Antes da Idade Média, a virgindade não era tão valorizada. Com o surgimento dos casamentos via acordos econômicos e pagamentos de dotes, a honra das donzelas passou a ser encarada como uma “mercadoria”.

Homossexuais na fogueira

Gays que não fossem da realeza (certas leis nunca se aplicavam aos nobres ou aos sacerdotes) e fossem pegos em flagrante podiam ser condenados a morrer na fogueira.

Muitos senões para o sexo

O ato sexual era proibido se a mulher estivesse menstruada, amamentando ou grávida. E, entre outras circunstâncias tão bizarras quanto, na Quaresma, na Páscoa, aos domingos, às quartas-feiras, às sextas-feiras e aos sábados, segundo a Igreja.

Camisinha feita de intestino de animais

Gestações indesejadas eram evitadas com preservativos produzidos com o intestino de animais.

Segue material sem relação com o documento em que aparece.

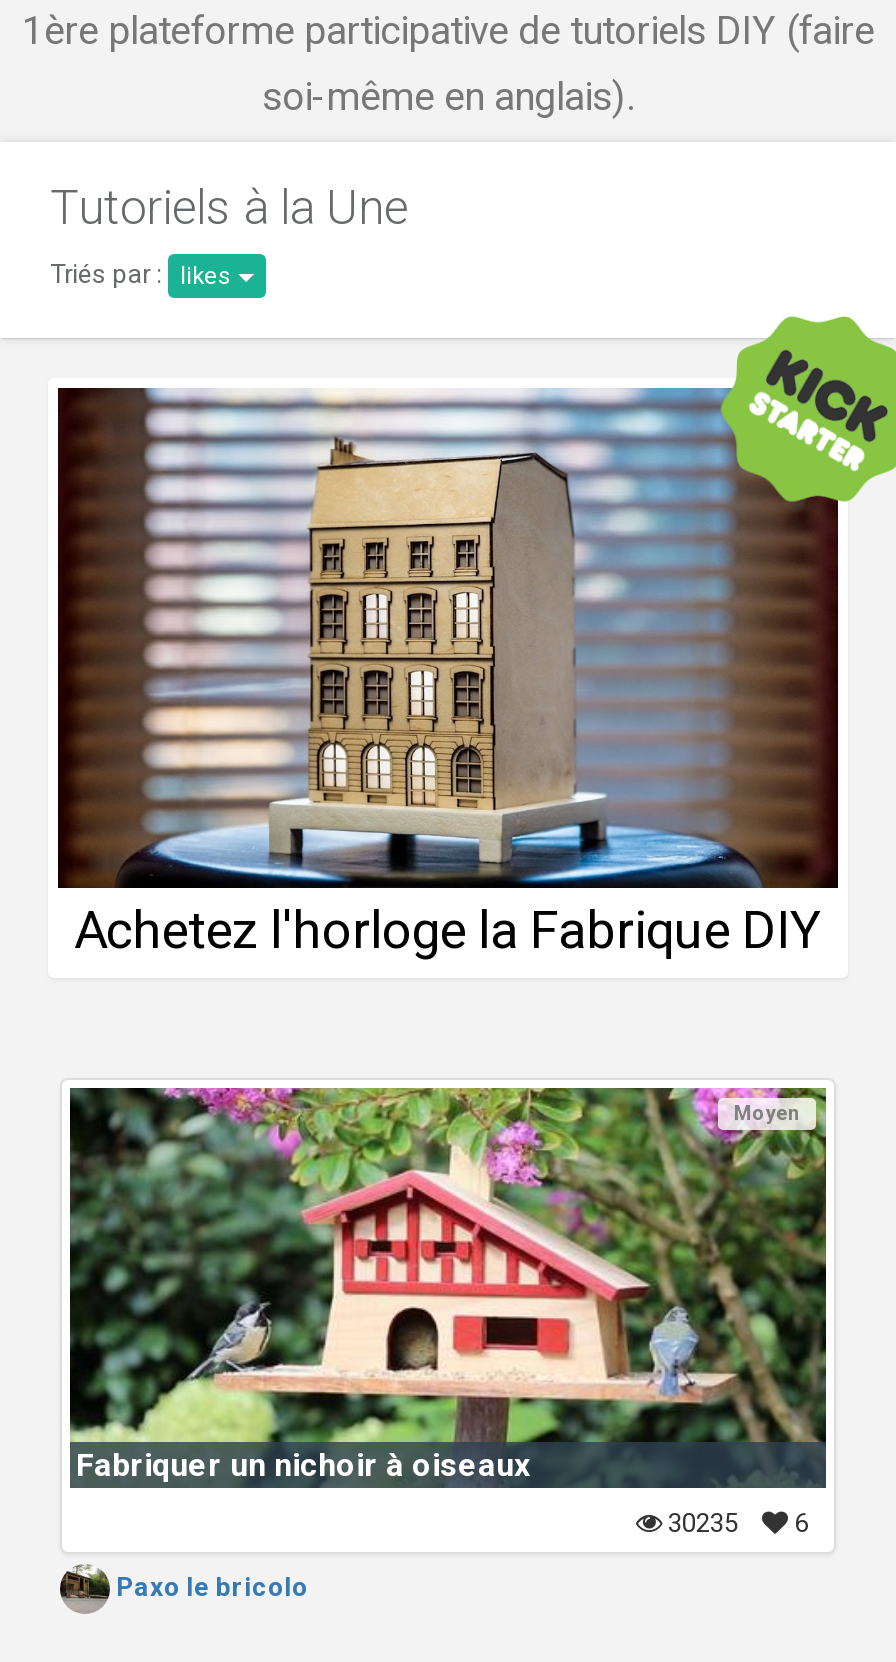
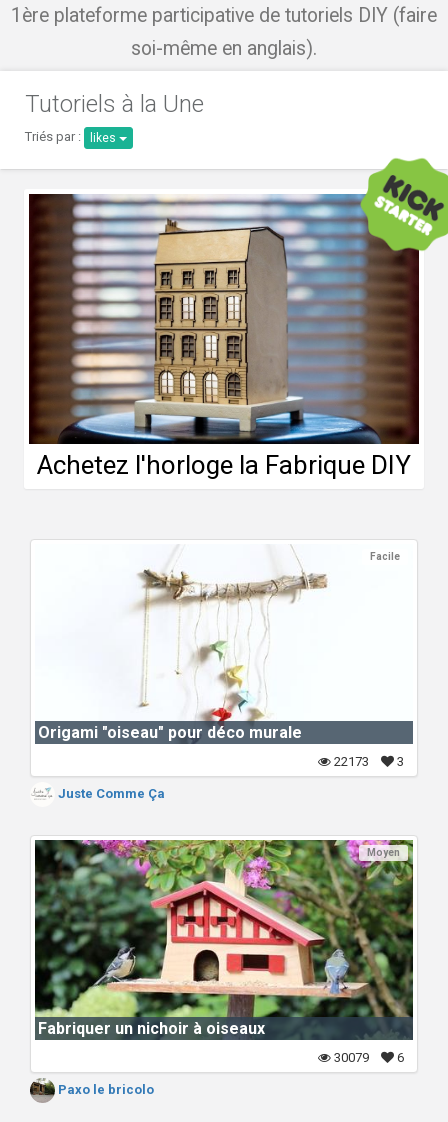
+ [image]
+ Facile

+ Origami "oiseau" pour déco murale
+ 3
+ 22173
+ Juste Comme Ça

- 30235 6
+ 30079 6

Muitas mulheres também ficavam pulando depois da transa para tentar tirar o esperma do corpo. Chás, beberagens e poções abortivas eram comuns.

Marido sem vez na noite de núpcias

Durante um tempo, uma lei pregava que o senhor do feudo onde o casamento se realizava tinha o direito de passar a noite de núpcias com a noiva.

Liberação para o estupro

Havia, ainda, uma lei que permitia que os nobres estuprassem as camponesas se o desejo deles fosse irrefreável.

Já no Oriente...

Enquanto o conservadorismo rolava solto na Europa, no Oriente, a galera literalmente deitava e rolava nas artes do amor. Foi entre 1410 e 1413 que o xeque Nefzawi escreveu “O Jardim Perfumado do Deleite Sensual”, um tratado poético, divertido e rico em detalhes sobre o sexo.